Control.Concurrent.Chan.writeChan is currently implemented like this:

writeChan :: Chan a -> a -> IO ()
writeChan (Chan _ writeVar) val = do
  new_hole <- newEmptyMVar
  modifyMVar_ writeVar $ \old_hole -> do
    putMVar old_hole (ChItem val new_hole)
    return new_hole

The problem is that modifyMVar_ restores the exception mask when it calls the callback. If an asynchronous exception is delivered immediately after the putMVar, the Chan's write end will be set to a filled hole, violating a key invariant.

I think it should be implemented like this:

writeChan :: Chan a -> a -> IO ()
writeChan (Chan _ writeVar) val = do
  new_hole <- newEmptyMVar
  mask_ $ do
    old_hole <- takeMVar writeVar           -- (1)
    putMVar old_hole (ChItem val new_hole)  -- (2)
    putMVar writeVar new_hole               -- (3)

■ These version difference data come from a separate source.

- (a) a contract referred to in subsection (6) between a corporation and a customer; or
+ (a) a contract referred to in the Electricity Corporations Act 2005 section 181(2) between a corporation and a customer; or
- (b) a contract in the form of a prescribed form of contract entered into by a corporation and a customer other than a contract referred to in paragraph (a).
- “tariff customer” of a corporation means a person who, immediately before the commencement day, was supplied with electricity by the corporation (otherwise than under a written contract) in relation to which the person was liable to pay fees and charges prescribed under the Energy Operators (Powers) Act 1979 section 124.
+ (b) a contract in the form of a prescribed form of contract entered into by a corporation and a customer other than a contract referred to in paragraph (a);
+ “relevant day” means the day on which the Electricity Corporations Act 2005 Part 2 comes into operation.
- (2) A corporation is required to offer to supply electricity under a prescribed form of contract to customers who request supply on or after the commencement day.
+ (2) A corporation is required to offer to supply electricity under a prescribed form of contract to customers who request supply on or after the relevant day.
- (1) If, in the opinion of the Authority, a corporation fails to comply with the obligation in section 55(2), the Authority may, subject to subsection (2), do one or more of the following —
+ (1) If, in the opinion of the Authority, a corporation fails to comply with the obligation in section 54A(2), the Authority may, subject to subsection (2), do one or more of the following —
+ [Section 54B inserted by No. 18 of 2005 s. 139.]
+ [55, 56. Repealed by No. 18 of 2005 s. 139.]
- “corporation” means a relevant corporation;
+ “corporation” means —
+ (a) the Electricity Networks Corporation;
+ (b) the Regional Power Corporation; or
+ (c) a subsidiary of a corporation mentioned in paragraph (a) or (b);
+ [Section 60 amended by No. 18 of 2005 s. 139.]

This looks a bit naïve, but it should be atomic, at least in theory:

  • (1) is interruptible. However, if it is interrupted, the MVar will remain intact.
  • (2) is not interruptible, because old_hole is guaranteed to be empty. No other thread can fill it because we have taken exclusive access to writeVar.
  • (3) is not interruptible, because we have taken exclusive access to writeVar.

This implementation has the added benefit of removing an exception handler, which should make it slightly faster.

readChan is okay, though:

readChan :: Chan a -> IO a
readChan (Chan readVar _) = do
  modifyMVar readVar $ \read_end -> do
    (ChItem val new_read_end) <- readMVar read_end
    return (new_read_end, val)

If an exception is received immediately after the readMVar, then the read cursor will not be advanced, and the next call to readChan will simply read from that position again. Unfortunately, we can't get rid of the exception handler like we did with writeChan, because readMVar read_end is interruptible.

The attached patch changes the implementation of writeChan to the one shown above, and adds a comment to the definition of Chan about the write end's empty-hole invariant. I believe all of the Chan operations preserve this invariant, even the deprecated unGetChan and isEmptyChan.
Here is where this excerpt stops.